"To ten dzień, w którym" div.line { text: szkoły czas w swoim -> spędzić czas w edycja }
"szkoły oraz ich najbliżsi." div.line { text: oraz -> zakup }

* * *

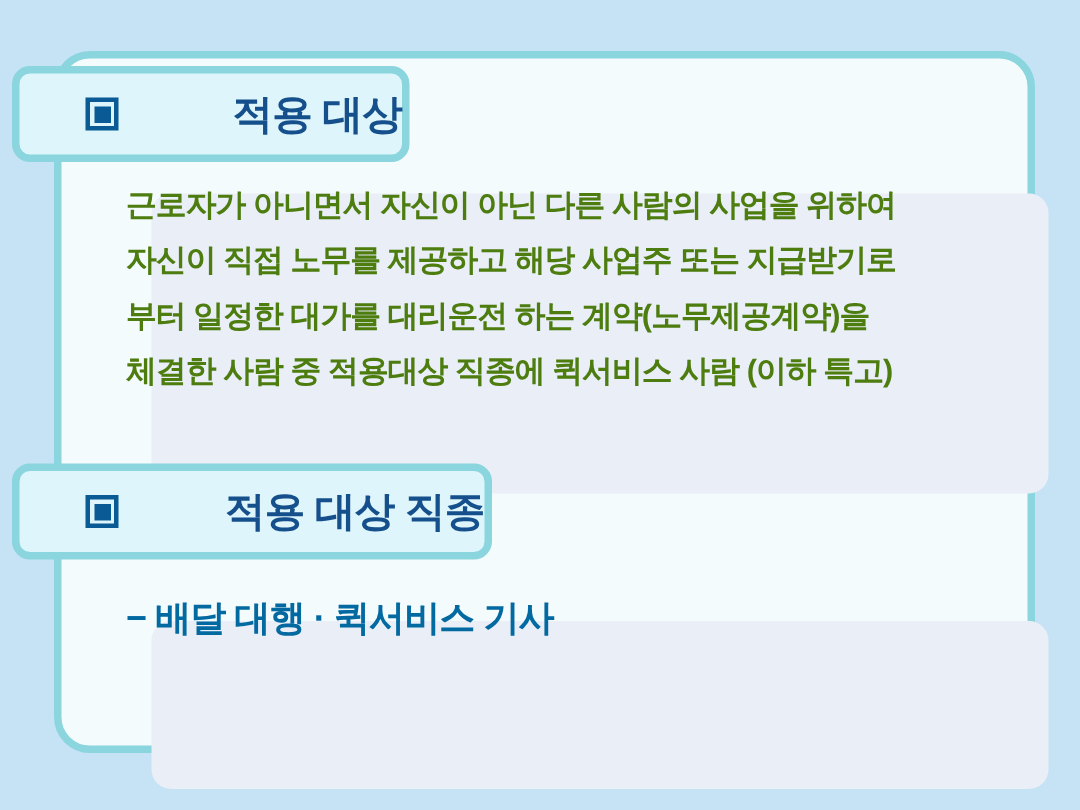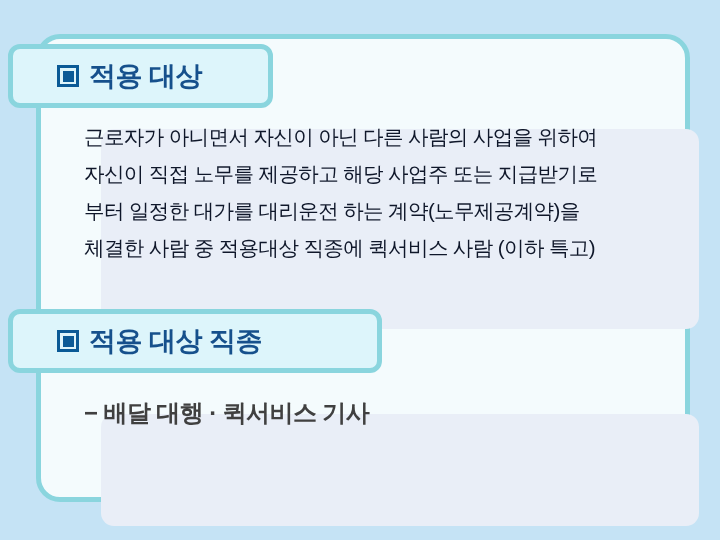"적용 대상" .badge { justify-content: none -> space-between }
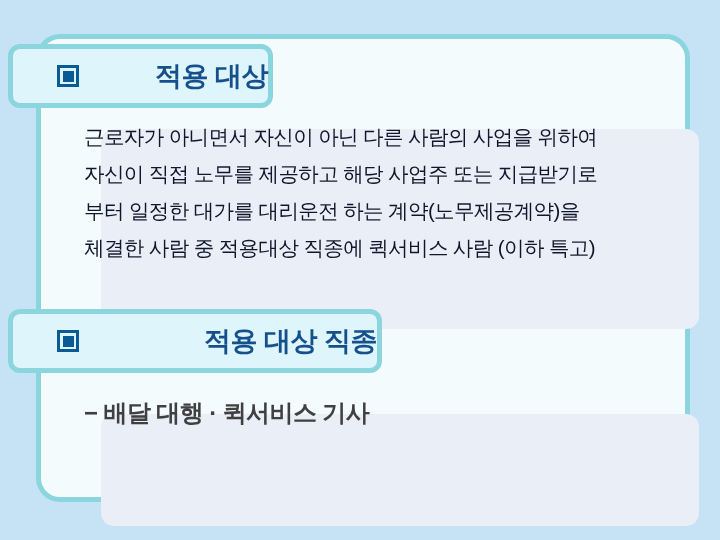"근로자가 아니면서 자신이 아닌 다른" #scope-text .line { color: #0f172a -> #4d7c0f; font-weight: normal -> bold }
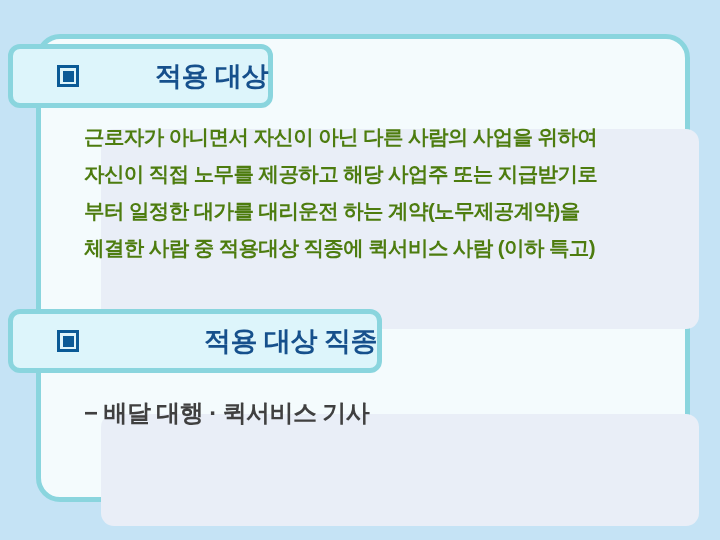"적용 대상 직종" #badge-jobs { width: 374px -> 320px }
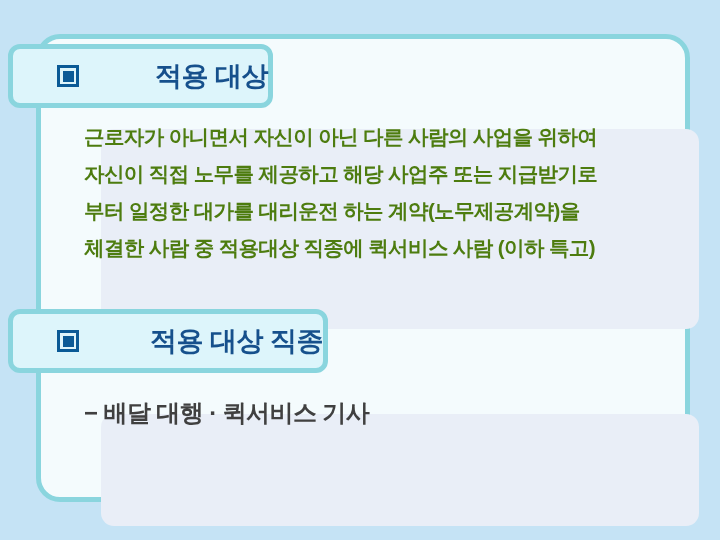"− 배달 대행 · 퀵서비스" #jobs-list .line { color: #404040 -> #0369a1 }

• [TO DO] After locating the line with "ten dzień, w" in the material above, return it and each line after it exactly, ending at the line with "text: oraz ->".

• [EXERCISE RESULT]
"To ten dzień, w którym" div.line { text: szkoły czas w swoim -> spędzić czas w edycja }
"szkoły oraz ich najbliżsi." div.line { text: oraz -> zakup }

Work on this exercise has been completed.